Desde julho de 2013, quando foi criado, o programa Lado a Lado, da Faculdade Metropolitana de Maringá (Unifamma), já recebeu 170 pessoas, aproximadamente. Hoje lá são atendidos 49 homens dentre professores universitários, policiais, caminhoneiros, empresários, pedreiros e bancários, com idades entre 19 e 70 anos. De acordo com a coordenadora do curso de psicologia da Unifamma e uma das responsáveis pelo programa, Aracéles Frasson, os encontros trazem bons resultados e não há registro de reincidência entre os que participaram até hoje da iniciativa. Assim como o Lado a Lado, há outros 25 programas no Paraná que registram índices muito baixos de reincidência.

Desafios – Segundo a professora de psicologia, trabalhar o conceito de violência é um dos principais desafios, já que todos os participantes entendem que existe apenas a violência física, ignorando a moral e a psicológica. Além disso, para eles a pena só é justa em casos extremos, quando a agressão termina em morte. “Eles não aceitam que os outros tipos de violência sejam crimes, pois veem como algo natural, que faz parte do relacionamento”. Aracéles destaca que muitas vezes os praticantes de agressão se colocam no papel de vítimas, afirmando que a mulher provocou a situação e que também agrediu, “mas durante os encontros começam a entender que estão reproduzindo a violência sem perceber”.
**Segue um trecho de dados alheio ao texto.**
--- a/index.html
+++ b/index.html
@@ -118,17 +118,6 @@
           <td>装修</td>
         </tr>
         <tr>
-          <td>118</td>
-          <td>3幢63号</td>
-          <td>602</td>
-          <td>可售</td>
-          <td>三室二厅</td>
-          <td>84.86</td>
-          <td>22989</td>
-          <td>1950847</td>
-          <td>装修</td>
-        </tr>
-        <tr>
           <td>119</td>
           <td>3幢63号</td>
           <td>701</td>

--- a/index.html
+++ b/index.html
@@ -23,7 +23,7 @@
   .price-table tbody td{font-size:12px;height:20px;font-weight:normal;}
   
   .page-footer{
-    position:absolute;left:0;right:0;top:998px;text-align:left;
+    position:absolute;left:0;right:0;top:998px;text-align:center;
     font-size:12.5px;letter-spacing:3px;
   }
A maioria dos participantes, segundo Aracéles, trazem bons retornos para o grupo e, apesar de não aceitarem o fato de que cometeram um crime, reconhecem que as reflexões propostas são importantes para a vida deles. “Alguns são resistentes – entram e saem do mesmo jeito –, mas há casos em que o homem consegue até retomar o contato e manter uma relação de respeito com a ex-companheira em função dos filhos”, exemplifica.

A baixa autoestima e a vergonha são características comuns dos atendidos pelo programa, e a psicóloga explica que, para que haja a reabilitação, eles não podem ser vistos pelos profissionais do curso apenas como praticantes do ato infracional, mas como indivíduos em sua totalidade. Além disso, a violência sai do foco do ato em si e passa a ser analisada a partir do histórico de agressões ao longo da vida praticadas contra a mãe, a irmã, a vizinha e outras mulheres com quem se relacionaram.
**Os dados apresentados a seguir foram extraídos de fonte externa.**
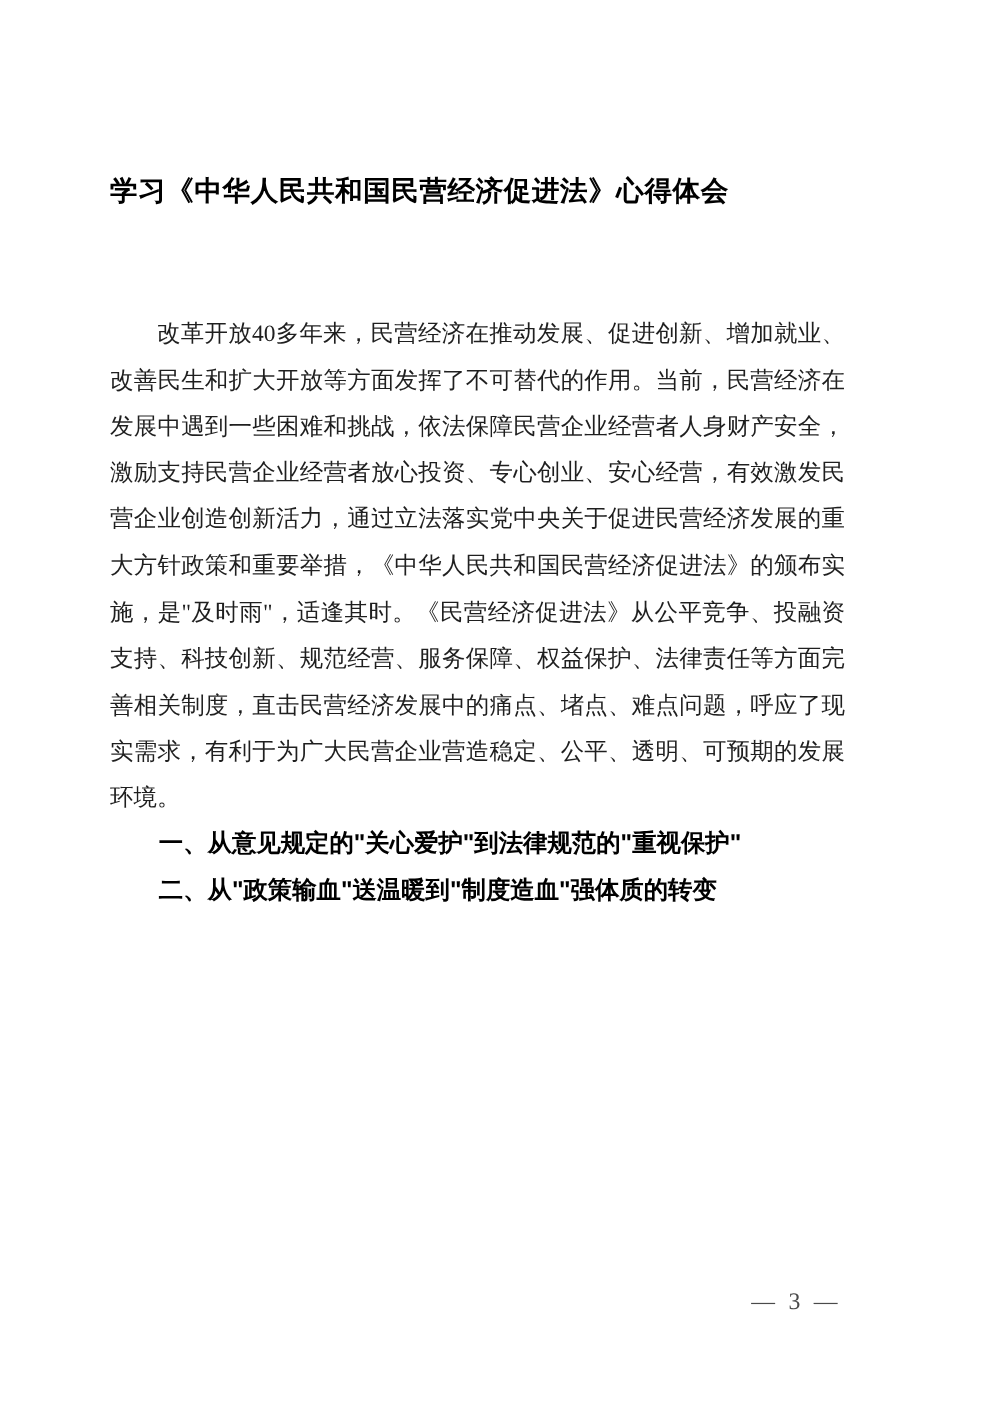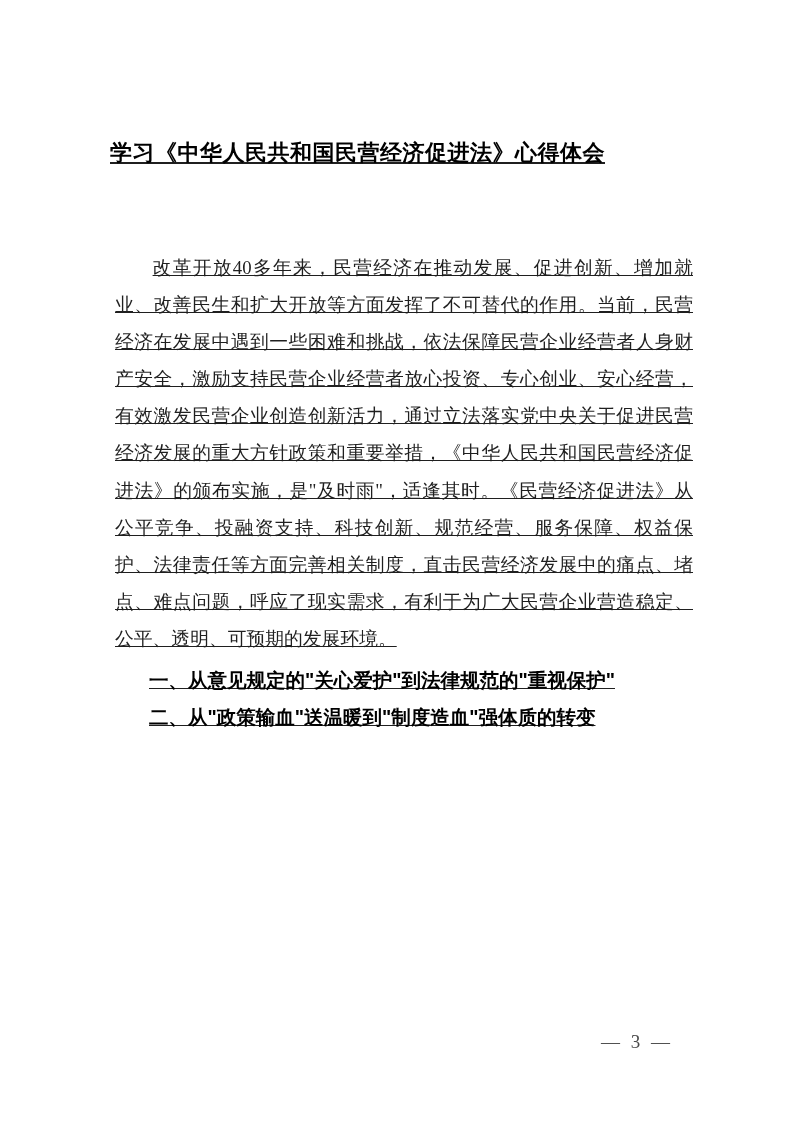--- a/index.html
+++ b/index.html
@@ -18,10 +18,9 @@
   }
   .content {
     position: absolute;
-    left: 110px;
+    left: 88px;
     top: 139px;
     width: 588px;
-    text-decoration: underline;
   }
   .doc-title {
     margin: 0;

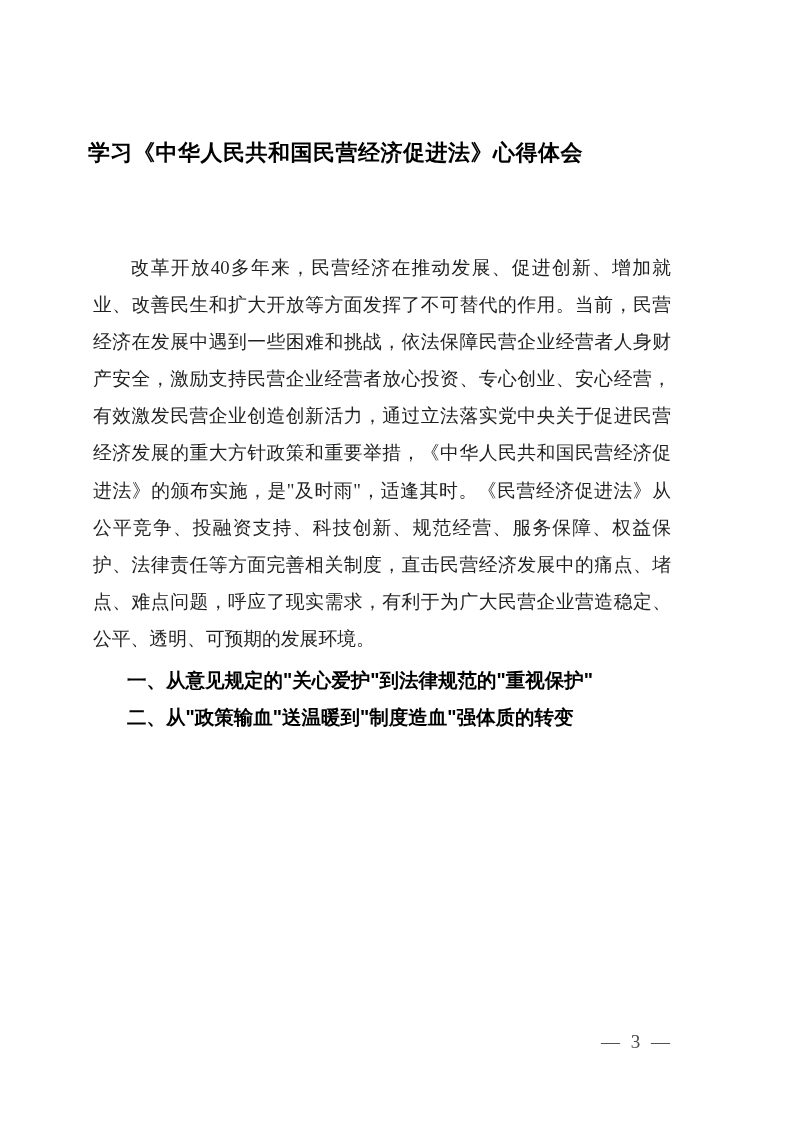--- a/index.html
+++ b/index.html
@@ -40,7 +40,7 @@
     color: #1f1f1f;
   }
   .para {
-    margin: 5px;
+    margin: 0;
     text-indent: 2em;
   }
   .heading {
Sobre o programa – O programa Lado a Lado é uma iniciativa da 2ª Vara Criminal de Sarandi, que propôs o desenvolvimento do projeto para a Unifamma. Os participantes, portanto, são dos municípios de Maringá e Sarandi. Em grupos de quinze pessoas, os encontros são realizados às quintas-feiras, das 19 às 21 horas, e, em média, cada integrante deve participar de dez reuniões.

A ação é um projeto de extensão da faculdade e faz parte do programa de estágio do curso de psicologia. As atividades são desenvolvidas por profissionais e estagiários de direito, psicologia e serviço social, que atuam para a conscientização dos autores de violência doméstica contra a mulher, na busca de sua reinserção social. Um dos principais objetivos do Lado a Lado é contribuir com a desconstrução de estereótipos de gênero e padrões sexistas, perpetuadores das desigualdades de poder entre homens e mulheres.